Re: [HACKERS] Anyone working on asynchronous NOTIFY reception? - Mailing list pgsql-hackers

From Massimo Dal Zotto
Subject Re: [HACKERS] Anyone working on asynchronous NOTIFY reception?
Date
Msg-id 199804222036.WAA00620@nikita.wizard.it
Whole thread Raw
In response to Re: [HACKERS] Anyone working on asynchronous NOTIFY reception?  (Tom Lane <tgl@sss.pgh.pa.us>)
List pgsql-hackers
>
> > The biggest problem is that if you have many clients listening on the same
> > thing they are signaled at the same time and all of them try to access the
> > pg_listener table for write. The result is that you have a lot of waits on
> > the table and sometimes also deadlocks if you don't do things carefully.
>
> Right, I recall seeing some things about that in the mailing list
> archives (from you, no doubt?).  I had the impression that async.c
> had been changed to handle this better as of the current release.
> Is there still a problem?
>
> (Fortunately, I don't expect a *lot* of clients waiting on the same
> table, but deadlock would still be very bad news...)
>
> > From the Tcl side, a better solution would be to define a tcl event handler,
> > like the standard Tcl filehandler, which would be invoked automatically by
> > the Tk event loop or by tkwait if using pure Tcl.
>
> I agree.
>
> I don't have an immediate need for Tcl-based clients, so I was just
> going to revise libpg and libpg++.  Do you want to redo libpgtcl?
> I'd probably get to that eventually, but splitting the work sounds
> better :-).

Not now, I am too busy.

> I'll post something later today about what the extensions to the
> libpg API should look like.
>
> > I have also some new patches which try to reduce the notify overhead by
> > avoiding unnecessary unlocks of the table. If you are interested I can
> > post them.
>
> Please do.
>
>             regards, tom lane

This is the patch against 6.2.1p7. I haven't the the time to port it to 6.3.1.
The idea is to notify the backends while we have a write lock on the table
before doing the first CommitTransactionCommand. Otherwise if we must also
notify our frontend we almost certainly get the lock again only after all the
other backends have processed the notify and this may take a lot of time.
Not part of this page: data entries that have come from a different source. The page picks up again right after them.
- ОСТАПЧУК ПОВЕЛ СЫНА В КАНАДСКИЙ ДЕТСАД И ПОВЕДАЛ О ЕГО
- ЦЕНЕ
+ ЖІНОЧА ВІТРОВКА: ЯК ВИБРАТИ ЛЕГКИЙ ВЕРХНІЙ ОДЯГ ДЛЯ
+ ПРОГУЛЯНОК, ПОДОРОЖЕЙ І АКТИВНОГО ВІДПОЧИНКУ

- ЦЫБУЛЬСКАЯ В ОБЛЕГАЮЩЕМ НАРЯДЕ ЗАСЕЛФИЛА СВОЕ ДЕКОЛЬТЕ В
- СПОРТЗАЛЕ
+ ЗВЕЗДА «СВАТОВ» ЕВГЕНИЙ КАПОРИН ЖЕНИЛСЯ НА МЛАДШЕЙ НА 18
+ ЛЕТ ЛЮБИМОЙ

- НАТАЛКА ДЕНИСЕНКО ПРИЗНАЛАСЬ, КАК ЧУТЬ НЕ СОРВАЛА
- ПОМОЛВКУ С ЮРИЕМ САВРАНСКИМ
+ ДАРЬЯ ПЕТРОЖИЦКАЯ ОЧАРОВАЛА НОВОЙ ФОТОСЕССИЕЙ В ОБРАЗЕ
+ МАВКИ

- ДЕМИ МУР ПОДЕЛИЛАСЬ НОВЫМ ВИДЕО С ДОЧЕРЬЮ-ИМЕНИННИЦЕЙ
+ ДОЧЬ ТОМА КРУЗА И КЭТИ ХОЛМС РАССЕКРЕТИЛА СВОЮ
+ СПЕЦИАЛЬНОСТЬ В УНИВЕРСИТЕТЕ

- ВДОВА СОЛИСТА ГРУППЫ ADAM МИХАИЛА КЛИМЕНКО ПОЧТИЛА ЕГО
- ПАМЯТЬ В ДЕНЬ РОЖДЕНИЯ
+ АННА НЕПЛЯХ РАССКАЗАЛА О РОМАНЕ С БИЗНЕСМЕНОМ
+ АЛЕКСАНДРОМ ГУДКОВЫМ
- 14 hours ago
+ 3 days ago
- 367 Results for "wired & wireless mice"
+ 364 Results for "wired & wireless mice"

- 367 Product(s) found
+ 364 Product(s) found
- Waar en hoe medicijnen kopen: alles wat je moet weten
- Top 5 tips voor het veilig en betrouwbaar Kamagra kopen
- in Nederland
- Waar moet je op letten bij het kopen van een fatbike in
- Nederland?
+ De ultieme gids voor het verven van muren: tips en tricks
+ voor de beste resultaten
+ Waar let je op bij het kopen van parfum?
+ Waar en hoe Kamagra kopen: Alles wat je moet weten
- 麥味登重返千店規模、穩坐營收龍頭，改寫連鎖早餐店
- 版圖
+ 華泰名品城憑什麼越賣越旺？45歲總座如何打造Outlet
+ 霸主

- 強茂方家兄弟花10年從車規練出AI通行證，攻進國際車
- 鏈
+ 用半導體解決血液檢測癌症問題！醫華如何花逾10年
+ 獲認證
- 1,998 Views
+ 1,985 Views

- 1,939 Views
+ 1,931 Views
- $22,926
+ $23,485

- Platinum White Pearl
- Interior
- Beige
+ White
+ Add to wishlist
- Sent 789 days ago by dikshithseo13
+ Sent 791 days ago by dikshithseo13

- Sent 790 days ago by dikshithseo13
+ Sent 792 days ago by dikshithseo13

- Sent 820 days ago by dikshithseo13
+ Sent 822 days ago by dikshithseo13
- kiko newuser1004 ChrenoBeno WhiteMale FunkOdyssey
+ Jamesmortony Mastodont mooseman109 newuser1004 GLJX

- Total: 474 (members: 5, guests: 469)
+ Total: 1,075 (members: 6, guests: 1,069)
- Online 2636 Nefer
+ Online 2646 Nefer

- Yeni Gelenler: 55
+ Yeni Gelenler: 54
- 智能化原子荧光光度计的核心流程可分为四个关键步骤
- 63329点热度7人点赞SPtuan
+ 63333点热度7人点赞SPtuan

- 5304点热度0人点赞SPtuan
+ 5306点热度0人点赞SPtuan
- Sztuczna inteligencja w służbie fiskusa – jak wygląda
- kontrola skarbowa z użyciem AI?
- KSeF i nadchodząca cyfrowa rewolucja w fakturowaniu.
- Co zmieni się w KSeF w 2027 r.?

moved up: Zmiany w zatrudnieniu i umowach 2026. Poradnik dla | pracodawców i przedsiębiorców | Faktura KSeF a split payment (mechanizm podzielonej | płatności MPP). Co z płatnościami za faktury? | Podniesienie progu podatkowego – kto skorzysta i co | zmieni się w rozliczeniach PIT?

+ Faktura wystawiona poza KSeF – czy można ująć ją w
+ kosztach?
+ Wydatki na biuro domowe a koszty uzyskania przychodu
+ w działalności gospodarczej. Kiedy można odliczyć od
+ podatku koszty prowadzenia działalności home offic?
Note however that there is a little problem by releasing the lock before the
end of transaction: you may get duplicate records in pg_listener if more
backends are notifying the same relation at the same time. I don't know why
this happens and hadn't time to investigate, so I wrote a quick hack in
Async_NotifyFrontEnd_Aux() to avoid the problem (search for "notifyHack").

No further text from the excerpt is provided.